Excerpted records
+-------+
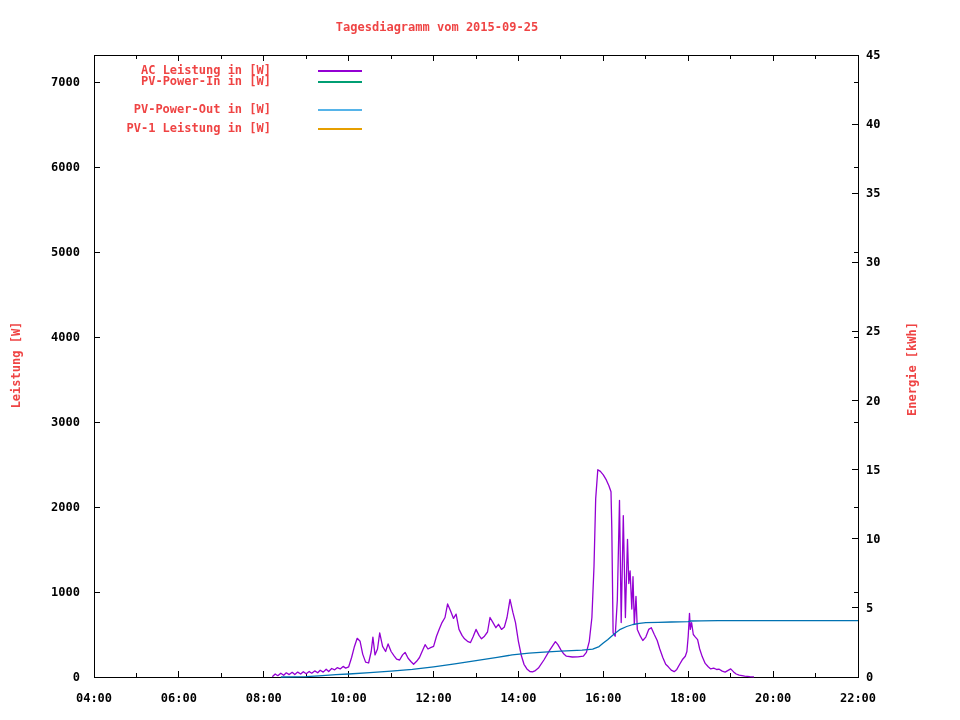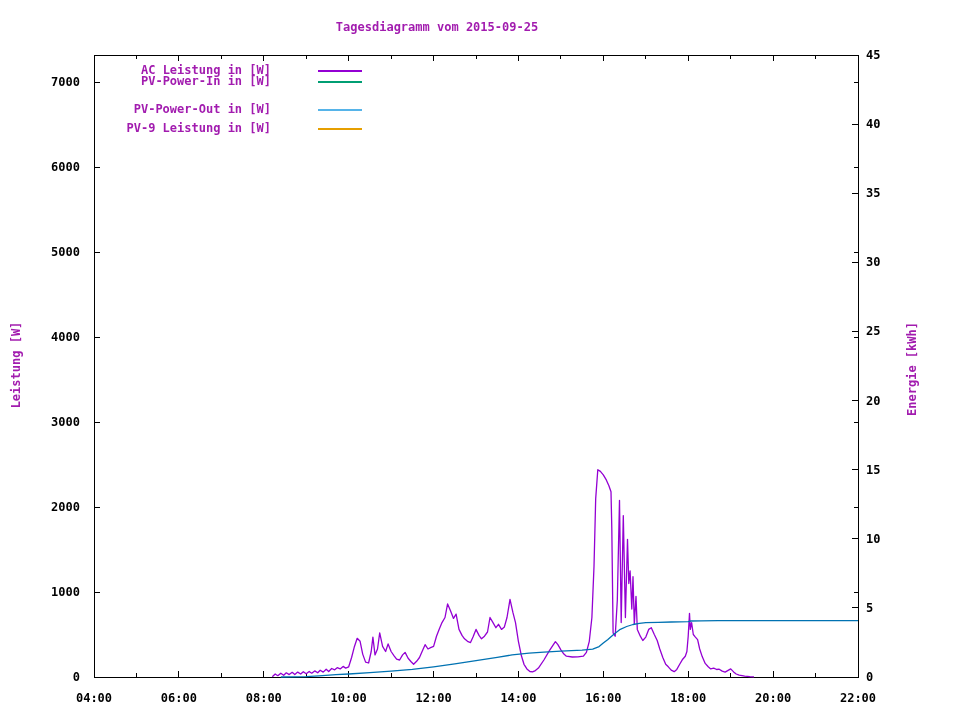--- a/index.html
+++ b/index.html
@@ -4,7 +4,7 @@
 <style>
   html,body{margin:0;padding:0;background:#ffffff;}
   .canvas{position:relative;width:960px;height:720px;background:#ffffff;overflow:hidden;
-          font-family:"DejaVu Sans Mono", monospace;color:#a21caf;}
+          font-family:"DejaVu Sans Mono", monospace;color:#ef4444;}
   .chart-title{position:absolute;left:0;top:20px;width:874px;text-align:center;
                font-size:12px;font-weight:bold;letter-spacing:0px;}
   .legend{position:absolute;left:0;top:0;width:960px;height:200px;pointer-events:none;}

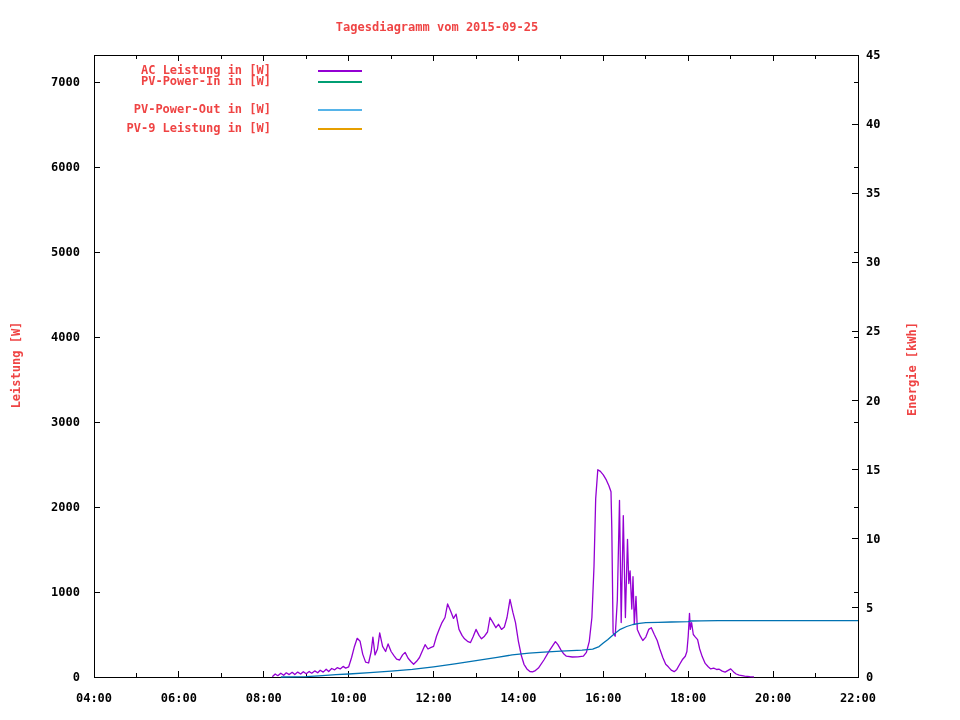--- a/index.html
+++ b/index.html
@@ -43,7 +43,7 @@
       <span class="legend-line" style="background: rgb(86, 180, 233);"></span>
     </div>
     <div class="legend-row">
-      <span class="legend-label">PV-9 Leistung in [W]</span>
+      <span class="legend-label">PV-1 Leistung in [W]</span>
       <span class="legend-line" style="background: rgb(230, 159, 0);"></span>
     </div>
   </div>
+-------+
What the task requires
Search the entries above for "class". Return every line that has it.

Response to the exercise
       <span class="legend-line" style="background: rgb(86, 180, 233);"></span>
     <div class="legend-row">
-      <span class="legend-label">PV-9 Leistung in [W]</span>
+      <span class="legend-label">PV-1 Leistung in [W]</span>
       <span class="legend-line" style="background: rgb(230, 159, 0);"></span>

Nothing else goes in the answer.